(Front-end code change data)
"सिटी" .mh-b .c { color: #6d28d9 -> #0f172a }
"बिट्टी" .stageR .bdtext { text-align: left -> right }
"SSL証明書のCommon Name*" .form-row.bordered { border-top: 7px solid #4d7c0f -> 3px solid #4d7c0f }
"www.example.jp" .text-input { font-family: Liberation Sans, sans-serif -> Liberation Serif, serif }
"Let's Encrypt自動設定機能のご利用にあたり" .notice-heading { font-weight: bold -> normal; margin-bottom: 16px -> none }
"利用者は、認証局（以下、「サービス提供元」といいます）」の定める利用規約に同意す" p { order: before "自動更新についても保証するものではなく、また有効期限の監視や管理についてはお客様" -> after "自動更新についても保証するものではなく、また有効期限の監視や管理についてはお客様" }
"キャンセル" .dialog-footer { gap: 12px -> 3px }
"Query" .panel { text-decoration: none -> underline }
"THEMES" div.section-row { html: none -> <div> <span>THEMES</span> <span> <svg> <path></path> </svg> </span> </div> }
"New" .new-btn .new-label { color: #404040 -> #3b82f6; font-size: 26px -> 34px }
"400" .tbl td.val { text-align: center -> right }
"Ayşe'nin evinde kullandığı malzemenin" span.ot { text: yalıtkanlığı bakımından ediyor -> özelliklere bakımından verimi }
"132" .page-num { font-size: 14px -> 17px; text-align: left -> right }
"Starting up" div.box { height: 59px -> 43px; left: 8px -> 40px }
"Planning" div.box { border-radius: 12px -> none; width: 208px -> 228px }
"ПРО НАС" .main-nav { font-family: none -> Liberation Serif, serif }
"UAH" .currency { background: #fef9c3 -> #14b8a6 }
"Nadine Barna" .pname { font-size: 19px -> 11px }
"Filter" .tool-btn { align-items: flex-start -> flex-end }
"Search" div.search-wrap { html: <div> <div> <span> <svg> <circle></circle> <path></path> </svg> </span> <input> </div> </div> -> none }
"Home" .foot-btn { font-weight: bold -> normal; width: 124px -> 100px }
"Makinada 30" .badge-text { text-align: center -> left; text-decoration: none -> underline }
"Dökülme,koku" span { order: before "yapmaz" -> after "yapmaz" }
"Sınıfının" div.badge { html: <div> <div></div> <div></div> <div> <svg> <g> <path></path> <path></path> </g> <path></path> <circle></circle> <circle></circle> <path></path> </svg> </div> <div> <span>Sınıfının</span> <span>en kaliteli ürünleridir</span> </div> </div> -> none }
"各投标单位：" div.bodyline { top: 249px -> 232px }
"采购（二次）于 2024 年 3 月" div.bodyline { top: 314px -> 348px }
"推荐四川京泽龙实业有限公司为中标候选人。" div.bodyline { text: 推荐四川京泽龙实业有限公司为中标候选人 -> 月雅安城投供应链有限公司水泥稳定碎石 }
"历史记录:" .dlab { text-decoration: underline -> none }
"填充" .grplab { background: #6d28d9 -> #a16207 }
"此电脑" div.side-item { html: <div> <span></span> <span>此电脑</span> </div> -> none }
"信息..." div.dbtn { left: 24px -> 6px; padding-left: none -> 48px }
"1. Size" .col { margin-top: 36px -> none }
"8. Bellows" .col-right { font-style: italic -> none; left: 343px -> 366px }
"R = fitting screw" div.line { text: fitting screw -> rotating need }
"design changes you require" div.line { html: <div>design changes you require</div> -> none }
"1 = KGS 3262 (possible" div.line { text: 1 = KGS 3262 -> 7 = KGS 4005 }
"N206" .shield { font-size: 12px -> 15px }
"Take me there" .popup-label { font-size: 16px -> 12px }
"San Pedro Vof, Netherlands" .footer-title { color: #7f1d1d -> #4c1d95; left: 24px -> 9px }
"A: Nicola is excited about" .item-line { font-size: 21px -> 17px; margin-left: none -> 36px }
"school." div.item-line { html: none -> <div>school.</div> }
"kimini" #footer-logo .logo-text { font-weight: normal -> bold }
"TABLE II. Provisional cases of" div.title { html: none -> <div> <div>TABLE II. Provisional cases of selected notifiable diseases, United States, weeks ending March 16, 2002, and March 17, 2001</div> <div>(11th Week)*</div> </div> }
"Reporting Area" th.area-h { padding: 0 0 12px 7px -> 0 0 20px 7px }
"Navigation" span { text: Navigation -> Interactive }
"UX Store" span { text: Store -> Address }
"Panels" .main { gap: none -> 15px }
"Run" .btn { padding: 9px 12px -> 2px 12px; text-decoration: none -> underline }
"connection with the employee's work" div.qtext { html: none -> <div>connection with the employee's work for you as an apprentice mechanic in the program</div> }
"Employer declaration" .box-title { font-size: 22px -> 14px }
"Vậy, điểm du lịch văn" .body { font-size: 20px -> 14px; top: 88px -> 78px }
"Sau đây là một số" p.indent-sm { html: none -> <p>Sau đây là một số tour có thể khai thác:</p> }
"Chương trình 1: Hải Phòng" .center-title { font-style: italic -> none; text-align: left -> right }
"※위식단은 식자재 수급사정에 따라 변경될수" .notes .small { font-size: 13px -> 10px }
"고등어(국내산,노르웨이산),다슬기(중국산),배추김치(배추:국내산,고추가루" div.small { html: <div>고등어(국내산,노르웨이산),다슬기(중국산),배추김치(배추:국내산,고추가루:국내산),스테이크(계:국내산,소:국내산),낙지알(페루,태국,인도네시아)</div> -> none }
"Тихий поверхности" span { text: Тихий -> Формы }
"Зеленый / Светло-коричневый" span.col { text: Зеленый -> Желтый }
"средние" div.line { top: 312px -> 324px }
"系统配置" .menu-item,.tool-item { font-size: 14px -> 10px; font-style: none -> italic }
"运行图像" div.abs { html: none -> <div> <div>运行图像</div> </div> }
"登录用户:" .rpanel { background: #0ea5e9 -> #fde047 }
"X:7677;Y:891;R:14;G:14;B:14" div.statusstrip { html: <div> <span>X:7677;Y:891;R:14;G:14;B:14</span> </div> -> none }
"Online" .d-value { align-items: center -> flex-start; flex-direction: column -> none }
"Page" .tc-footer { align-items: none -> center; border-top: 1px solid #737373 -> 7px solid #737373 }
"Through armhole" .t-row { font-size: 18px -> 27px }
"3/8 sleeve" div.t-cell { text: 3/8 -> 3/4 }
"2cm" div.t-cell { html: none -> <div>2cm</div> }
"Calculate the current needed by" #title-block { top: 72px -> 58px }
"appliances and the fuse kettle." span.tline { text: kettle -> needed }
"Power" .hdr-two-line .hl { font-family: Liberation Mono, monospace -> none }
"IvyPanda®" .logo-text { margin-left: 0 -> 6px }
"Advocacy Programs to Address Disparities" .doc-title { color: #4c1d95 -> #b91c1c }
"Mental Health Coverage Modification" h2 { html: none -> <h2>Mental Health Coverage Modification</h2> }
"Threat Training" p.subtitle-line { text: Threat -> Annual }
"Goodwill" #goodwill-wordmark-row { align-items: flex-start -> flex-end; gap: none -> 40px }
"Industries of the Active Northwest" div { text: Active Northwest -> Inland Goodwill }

What you are asked to do: Quote exactly the stretch of lines above that starts at the first one and ends at the line with "text: yalıtkanlığı bakımından", and nothing beyond it.

Written response:
"सिटी" .mh-b .c { color: #6d28d9 -> #0f172a }
"बिट्टी" .stageR .bdtext { text-align: left -> right }
"SSL証明書のCommon Name*" .form-row.bordered { border-top: 7px solid #4d7c0f -> 3px solid #4d7c0f }
"www.example.jp" .text-input { font-family: Liberation Sans, sans-serif -> Liberation Serif, serif }
"Let's Encrypt自動設定機能のご利用にあたり" .notice-heading { font-weight: bold -> normal; margin-bottom: 16px -> none }
"利用者は、認証局（以下、「サービス提供元」といいます）」の定める利用規約に同意す" p { order: before "自動更新についても保証するものではなく、また有効期限の監視や管理についてはお客様" -> after "自動更新についても保証するものではなく、また有効期限の監視や管理についてはお客様" }
"キャンセル" .dialog-footer { gap: 12px -> 3px }
"Query" .panel { text-decoration: none -> underline }
"THEMES" div.section-row { html: none -> <div> <span>THEMES</span> <span> <svg> <path></path> </svg> </span> </div> }
"New" .new-btn .new-label { color: #404040 -> #3b82f6; font-size: 26px -> 34px }
"400" .tbl td.val { text-align: center -> right }
"Ayşe'nin evinde kullandığı malzemenin" span.ot { text: yalıtkanlığı bakımından ediyor -> özelliklere bakımından verimi }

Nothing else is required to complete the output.